There are already recent examples of open source code that played a critical role in producing high-profile results in astrophysics. The Event Horizon Telescope data and VLBI image reconstruction code to generate the first ever image of a black hole is openly available and the same is true of the Laser Interferometer Gravitational-Wave Observatory data and analysis code used to obtain the first detection of colliding neutron stars. Reproducibility is fundamental to the ethos of science and code is often the most complete and explicit description of the methods employed to obtain a result.
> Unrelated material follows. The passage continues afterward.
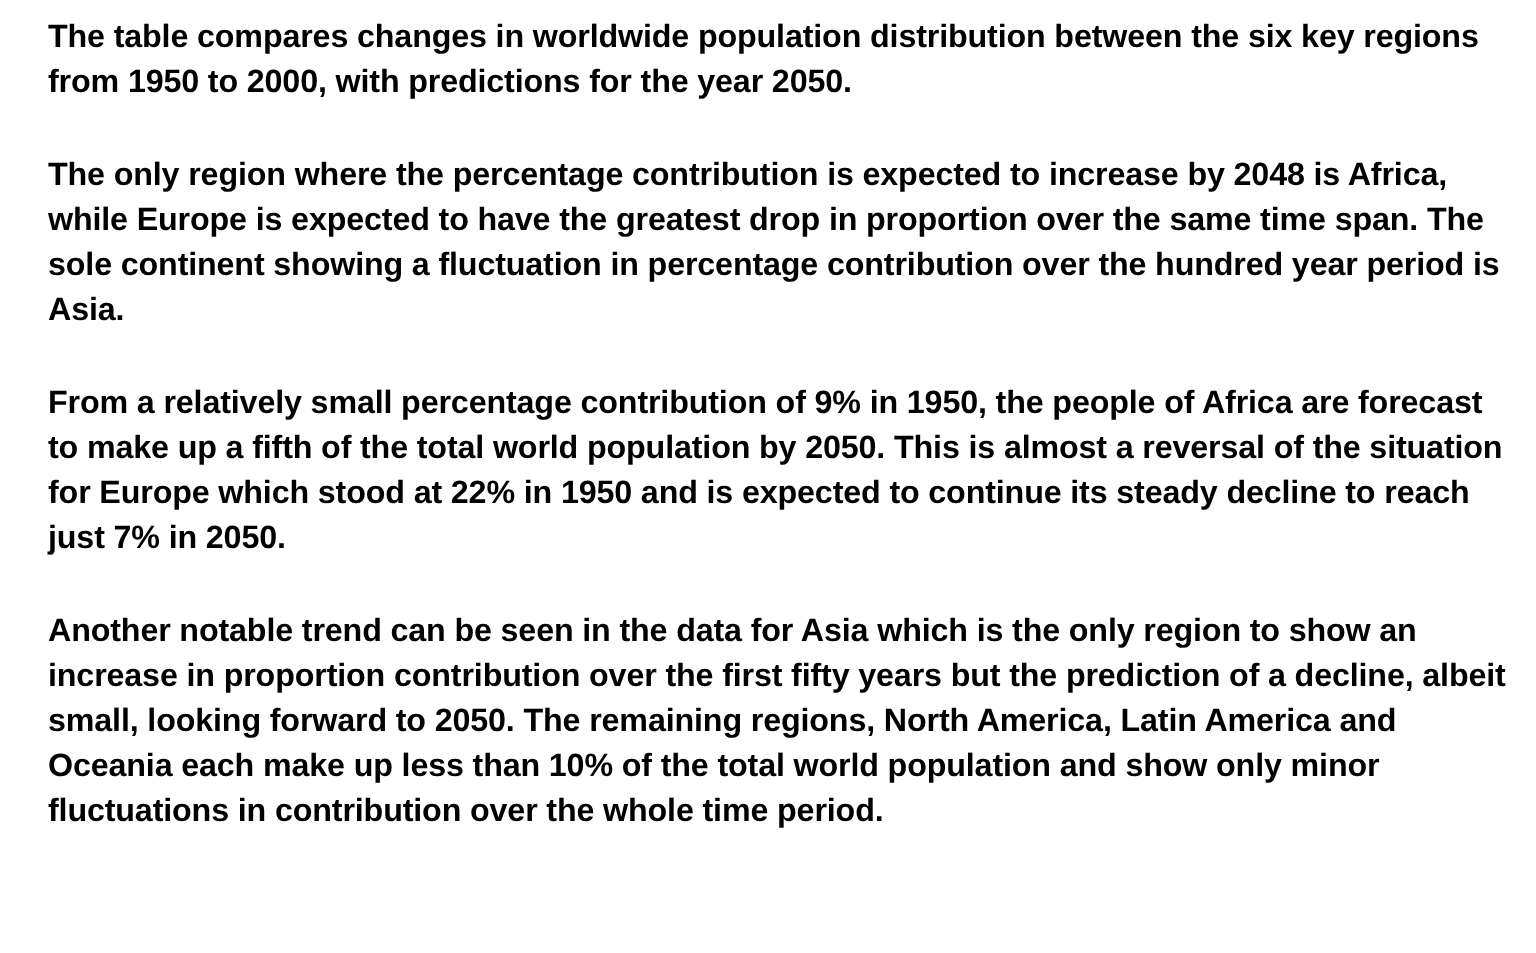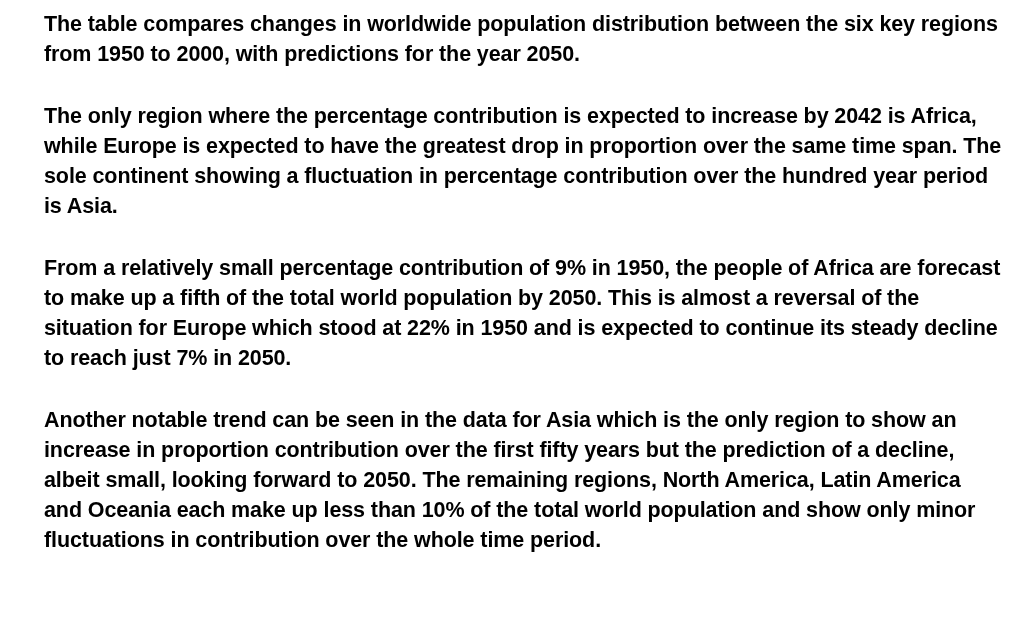"The table compares changes in" .doc { padding: 9px 20px 0 44px -> 9px 20px 0 32px }
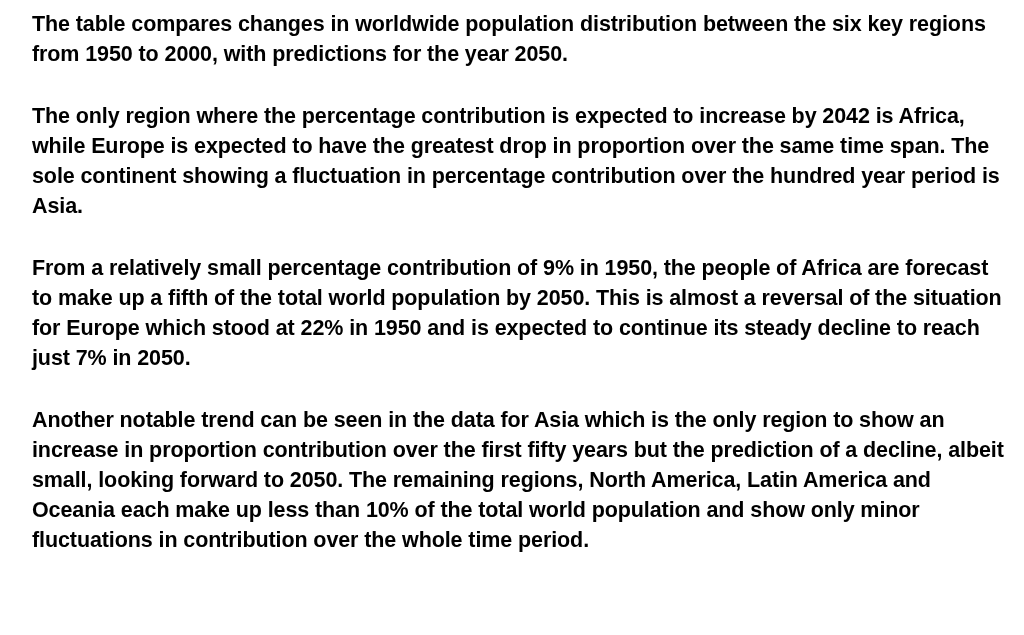"The only region where the" p { text: 2042 -> 2048 }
But we also know that not everyone has the tools they need to create reproducibile research. A survey by The SunPy Project found that 99±0.5% of the solar physics community uses software in their research, but 63±4% haven’t taken any computer science courses at an undergraduate or graduate level. Many other scientific communities show the same trends, which is why the National Academies’ 2018 Report on Open Source Software Policy Options for NASA Earth and Space Sciences recommends that we help the Earth and Space Science communities learn how to use open source software. The SunPy Survey also found that most solar physicists use consumer hardware to run software their research, even though solar physicists build observatories and numerical models that generate ton of data. Only a small fraction of the community, 14%, uses a regional or national cluster. About 5% uses a commercial cloud provider. And nearly a third, 29%, use exclusively a laptop or desktop for their research. Finally, the survey found that most of the community, 73±4%, cites scientific software in their research, but only 42±3% do so routinely. Citing scientific software is extremely important – we cannot reproduce scientific results unless we know the exact version of each of the open source packages used in the analysis code. So hopefully this book helps with that, too.

Why heliophysics?¶

Simply put, we now live in a time with too much solar and solar-influences data for humans to digest. Recent and upcoming observatories generate petabytes of data, for example, from the Solar Dynamics Observatory launched in 2010 and the Daniel K. Inouye Solar Telescope. The datasets we have access to are varied and rich. The term Heliophysics System Observatory (HSO) was coined specifically to describe this. It consists of dozens of satellites spanning the solar system that observe a variety of heliophysical phenomena. While the HSO is comprised entirely of spacecraft, we have no shortage of ground-based observatories measuring the Sun and the Earth’s response to it. Together, these data span many decades and they vary wildly in terms of their resolution in time, space, and wavelength; and their measurement target: everything from radio to gamma ray light an entire zoo of atomic and molecular particles. More measurements of the Sun and its impacts exist now than at any time in human history. Nearly all of these data are freely available. There’s no indication that the firehose will constrict in the future. As a result, there’s little hope that humans will be able to glance at every single one of these observations and identify the connections and patterns contained within. Fortunately, we’re a clever species and are building tools that can do exactly that.

Why machine learning?¶

As with all computing, machine learning is, at its core, an augmentation of our natural capabilities. In particular, machine learning is good at handling large amounts of data, including disparate data and high-dimensional data. That is exactly the situation we find ourselves in with heliophysics data. Artificial intelligence isn’t putting us out of work, however. The main outputs of machine/deep learning tend to be identification and/or prediction, but the understanding can still only be found between keyboard and chair. It is up to us to determine if there is any physical meaning in the results. Nevertheless, we can leverage machine/deep learning to widen our discovery space. For example, analyzing data in its full dimensionality to find patterns without needing to first reduce it to something that can be plotted and understood on a screen is a major boon. Thus, we can leverage the strengths of our machines and our brains to develop more sophisticated analyses and gain a deeper understanding of nature.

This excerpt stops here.